Sono circa 15/20.000 le lavoratrici ed i lavoratori modenesi cui dovrebbe essere applicato l’accordo separato per il rinnovo del Contratto Nazionale del Terziario, Distribuzione e Servizi (Commercio privato) sottoscritto da Fisascat Cisl, Uiltucs Uil e Confcommercio il 26 febbraio.
La Filcams CGIL, Sindacato maggiormente rappresentativo nel settore, non ha sottoscritto l’accordo, chiedendo a Cisl e Uil la consultazione vincolante dei lavoratori.
Nel frattempo continuano le trattative per il rinnovo dei due ulteriori contratti nazionali del commercio, quello Confesercenti e quello della Distribuzione Cooperativa.
Quello Confcommercio è un accordo brutto ed inedito, che la Filcams CGIL ha cercato di modificare fino agli ultimi istanti di una trattativa assai anomala.
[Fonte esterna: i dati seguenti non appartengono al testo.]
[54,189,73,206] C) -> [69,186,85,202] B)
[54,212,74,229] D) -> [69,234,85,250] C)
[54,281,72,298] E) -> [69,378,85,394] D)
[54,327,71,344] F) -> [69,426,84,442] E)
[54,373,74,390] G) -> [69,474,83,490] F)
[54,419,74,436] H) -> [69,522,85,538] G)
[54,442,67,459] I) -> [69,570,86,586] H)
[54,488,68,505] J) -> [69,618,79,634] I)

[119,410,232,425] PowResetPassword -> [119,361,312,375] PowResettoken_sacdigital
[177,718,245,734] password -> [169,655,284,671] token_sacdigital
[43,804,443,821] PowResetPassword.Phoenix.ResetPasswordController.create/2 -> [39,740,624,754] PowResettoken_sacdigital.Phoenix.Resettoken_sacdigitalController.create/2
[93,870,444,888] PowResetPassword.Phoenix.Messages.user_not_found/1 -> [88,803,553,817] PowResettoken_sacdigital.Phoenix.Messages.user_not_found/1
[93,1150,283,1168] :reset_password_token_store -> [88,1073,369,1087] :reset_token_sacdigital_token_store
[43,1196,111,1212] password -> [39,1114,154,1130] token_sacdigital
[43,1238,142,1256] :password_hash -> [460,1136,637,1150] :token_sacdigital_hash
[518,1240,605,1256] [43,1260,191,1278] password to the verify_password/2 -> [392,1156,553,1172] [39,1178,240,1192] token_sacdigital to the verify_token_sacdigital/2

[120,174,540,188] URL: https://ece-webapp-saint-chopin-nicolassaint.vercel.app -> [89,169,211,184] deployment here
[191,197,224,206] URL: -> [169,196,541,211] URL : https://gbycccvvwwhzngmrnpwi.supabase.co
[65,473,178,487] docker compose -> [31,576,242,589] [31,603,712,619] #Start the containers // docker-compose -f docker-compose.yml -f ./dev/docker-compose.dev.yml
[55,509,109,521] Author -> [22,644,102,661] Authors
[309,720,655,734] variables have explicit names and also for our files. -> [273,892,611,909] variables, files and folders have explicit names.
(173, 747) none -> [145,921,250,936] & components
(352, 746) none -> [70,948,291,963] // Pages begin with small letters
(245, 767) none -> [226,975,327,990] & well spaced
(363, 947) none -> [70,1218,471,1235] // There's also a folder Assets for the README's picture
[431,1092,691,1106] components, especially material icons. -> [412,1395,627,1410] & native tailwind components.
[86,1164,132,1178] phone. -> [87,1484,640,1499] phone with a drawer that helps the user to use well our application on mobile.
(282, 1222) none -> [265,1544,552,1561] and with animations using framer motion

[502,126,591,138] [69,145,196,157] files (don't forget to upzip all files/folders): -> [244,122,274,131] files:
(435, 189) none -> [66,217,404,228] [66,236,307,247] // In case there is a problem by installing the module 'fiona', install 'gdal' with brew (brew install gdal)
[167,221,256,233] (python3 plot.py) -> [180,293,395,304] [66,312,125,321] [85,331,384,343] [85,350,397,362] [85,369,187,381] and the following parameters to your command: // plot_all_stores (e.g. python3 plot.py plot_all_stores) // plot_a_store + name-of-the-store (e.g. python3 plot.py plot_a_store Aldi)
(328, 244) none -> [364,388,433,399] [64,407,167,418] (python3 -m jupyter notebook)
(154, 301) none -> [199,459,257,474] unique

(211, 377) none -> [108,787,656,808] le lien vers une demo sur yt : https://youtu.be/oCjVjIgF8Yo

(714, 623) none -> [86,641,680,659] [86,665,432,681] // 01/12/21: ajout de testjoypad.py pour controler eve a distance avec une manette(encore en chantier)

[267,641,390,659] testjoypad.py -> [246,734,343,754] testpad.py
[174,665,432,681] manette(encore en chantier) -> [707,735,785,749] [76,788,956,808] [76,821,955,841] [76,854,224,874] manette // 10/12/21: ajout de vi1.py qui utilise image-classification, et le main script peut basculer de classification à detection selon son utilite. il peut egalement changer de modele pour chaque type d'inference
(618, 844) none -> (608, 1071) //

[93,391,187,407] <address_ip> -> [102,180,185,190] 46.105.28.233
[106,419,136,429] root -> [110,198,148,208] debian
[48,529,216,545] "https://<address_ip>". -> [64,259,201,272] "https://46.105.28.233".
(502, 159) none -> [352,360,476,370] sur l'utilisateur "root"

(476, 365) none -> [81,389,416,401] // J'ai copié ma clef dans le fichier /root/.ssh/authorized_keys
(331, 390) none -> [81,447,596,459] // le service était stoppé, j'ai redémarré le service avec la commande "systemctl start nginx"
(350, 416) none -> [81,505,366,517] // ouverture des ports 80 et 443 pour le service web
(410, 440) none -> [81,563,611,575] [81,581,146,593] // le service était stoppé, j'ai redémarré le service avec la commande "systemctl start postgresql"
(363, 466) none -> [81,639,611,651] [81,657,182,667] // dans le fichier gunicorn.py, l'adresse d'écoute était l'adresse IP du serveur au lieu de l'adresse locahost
Anomala perché nessuno dei contenuti delle piattaforme sindacali è stato mai esaminato, ed al contrario perché si sono recepite gran parte delle richieste di Confcommercio, associazione ormai del tutto piegata ai voleri delle grandi catene distributive, e dove le strutture territoriali sono ormai prive di qualsiasi peso.
Sono davvero imbarazzanti i contenuti del rinnovo di un contratto separato, primo nel settore privato, che potrebbe essere applicato a circa due milioni di persone in Italia.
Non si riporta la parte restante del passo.